TASK: Could you restate, word for word, the line that has "149px; top: 380px;" and all lines following it through the end of the entries below?

*** MATERIAL FOR THIS EXERCISE

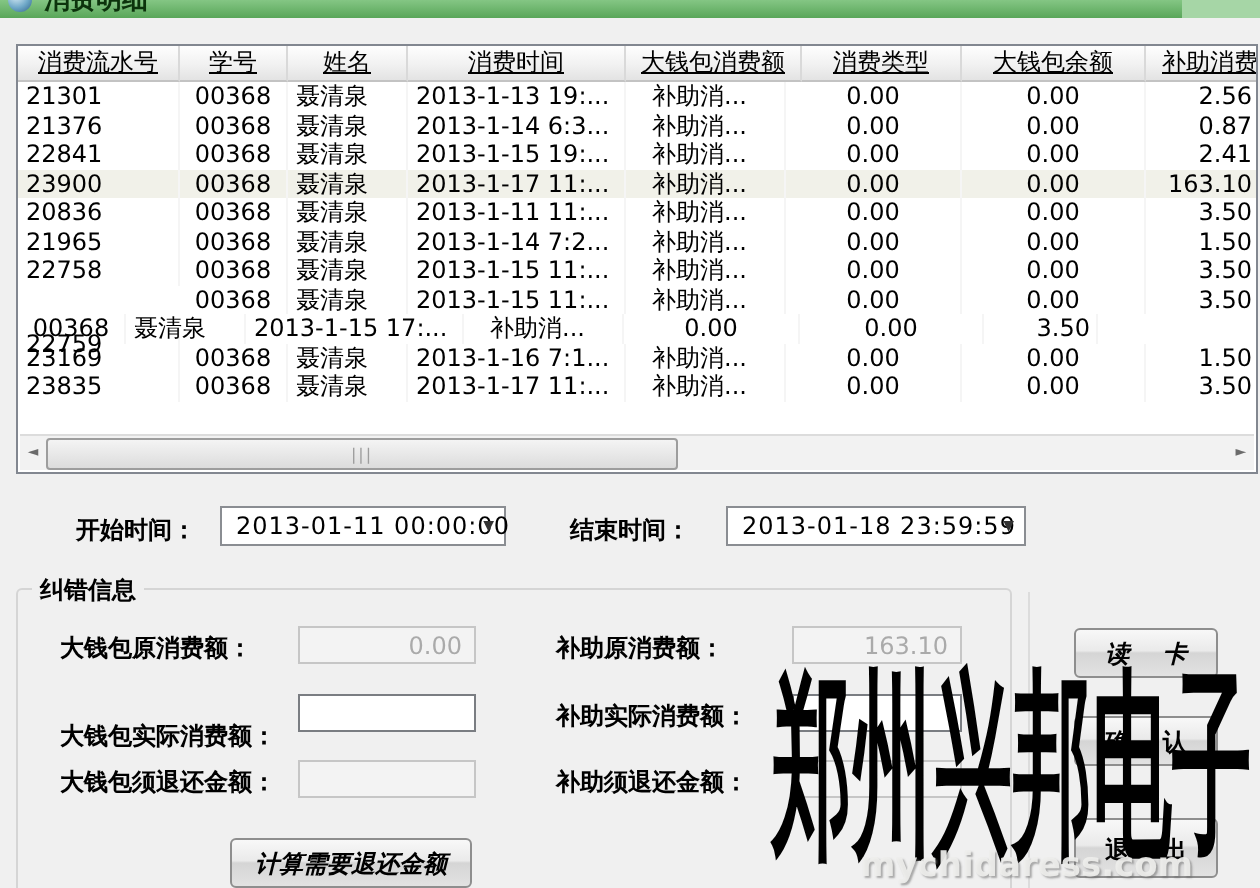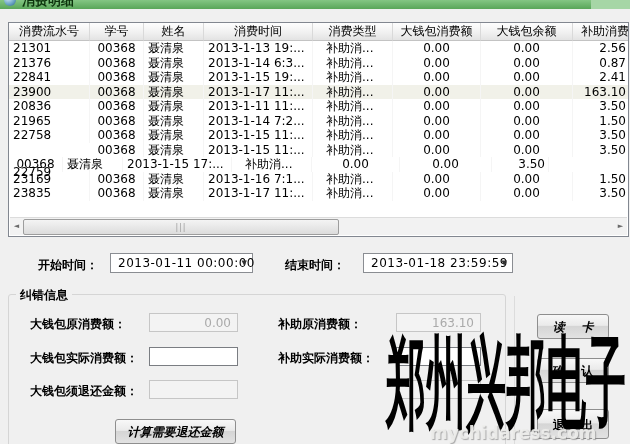--- a/index.html
+++ b/index.html
@@ -22,7 +22,7 @@
   .th{flex:none;box-sizing:border-box;height:18px;line-height:17px;font-size:12px;text-align:center;
     color:#000;background:linear-gradient(#fefefe,#f1f1f1 55%,#e3e3e3);
     border-right:1px solid #d9d9d9;border-bottom:1px solid #c3c3c3;
-    overflow:hidden;white-space:nowrap;}
+    overflow:hidden;white-space:nowrap;text-decoration:underline;}
   .tbody{position:relative;}
   .tr{display:flex;height:14.5px;}
   .tr.hl{background:#f1f1e9;}

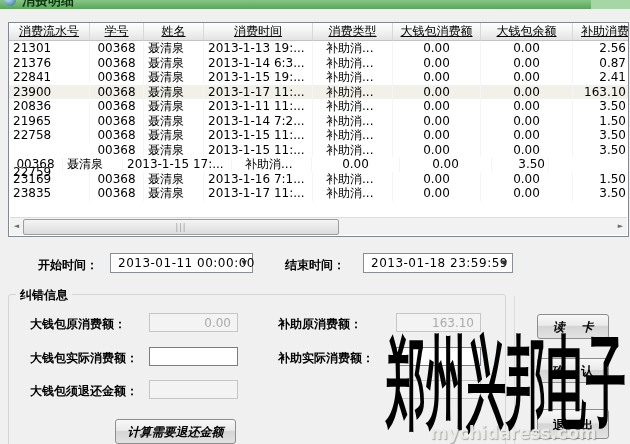--- a/index.html
+++ b/index.html
@@ -100,8 +100,8 @@
         <div class="th" style="width: 54px;">学号</div>
         <div class="th" style="width: 60px;">姓名</div>
         <div class="th" style="width: 109px;">消费时间</div>
+        <div class="th" style="width: 88px;">大钱包消费额</div>
         <div class="th" style="width: 80px;">消费类型</div>
-        <div class="th" style="width: 88px;">大钱包消费额</div>
         <div class="th" style="width: 92px;">大钱包余额</div>
         <div class="th" style="width: 57px; text-align: left; padding-left: 8px;">补助消费额</div>
       </div>

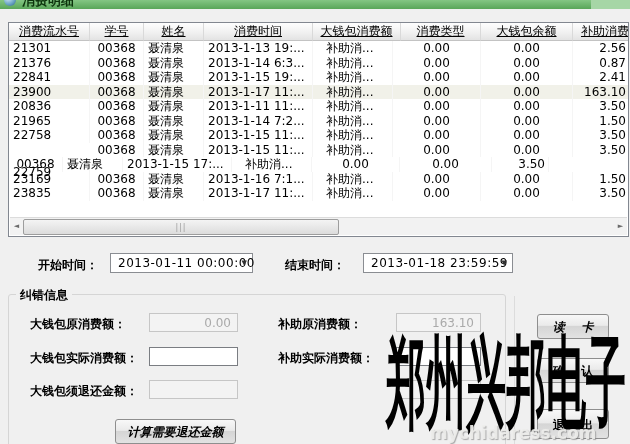--- a/index.html
+++ b/index.html
@@ -245,7 +245,7 @@
   <div class="field-label" style="left:278px;top:316px;">补助原消费额：</div>
   <input class="field ro" style="left: 396px; top: 313px; width: 85px;" readonly="" value="163.10">
 
-  <div class="field-label" style="left:30px;top:350px;">大钱包实际消费额：</div>
+  <div class="field-label" style="left:30px;top:360px;">大钱包实际消费额：</div>
   <input class="field rw" style="left: 149px; top: 347px; width: 89px;" value="">
   <div class="field-label" style="left:278px;top:350px;">补助实际消费额：</div>
   <input class="field rw" style="left: 396px; top: 347px; width: 85px;" value="">

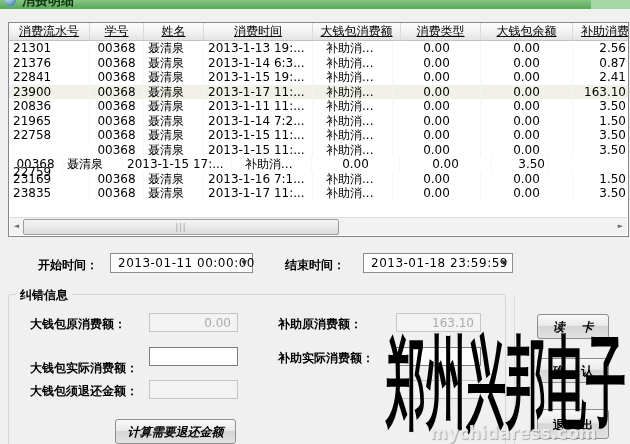--- a/index.html
+++ b/index.html
@@ -252,6 +252,7 @@
 
   <div class="field-label" style="left:30px;top:383px;">大钱包须退还金额：</div>
   <input class="field ro" style="left: 149px; top: 380px; width: 89px;" readonly="" value="">
+  <div class="field-label" style="left:278px;top:383px;">补助须退还金额：</div>
   <input class="field ro" style="left: 396px; top: 380px; width: 85px;" readonly="" value="">
 
   <button class="btn btn-calc">计算需要退还金额</button>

******

ANSWER AREA:
   <input class="field ro" style="left: 149px; top: 380px; width: 89px;" readonly="" value="">
+  <div class="field-label" style="left:278px;top:383px;">补助须退还金额：</div>
   <input class="field ro" style="left: 396px; top: 380px; width: 85px;" readonly="" value="">
 
   <button class="btn btn-calc">计算需要退还金额</button>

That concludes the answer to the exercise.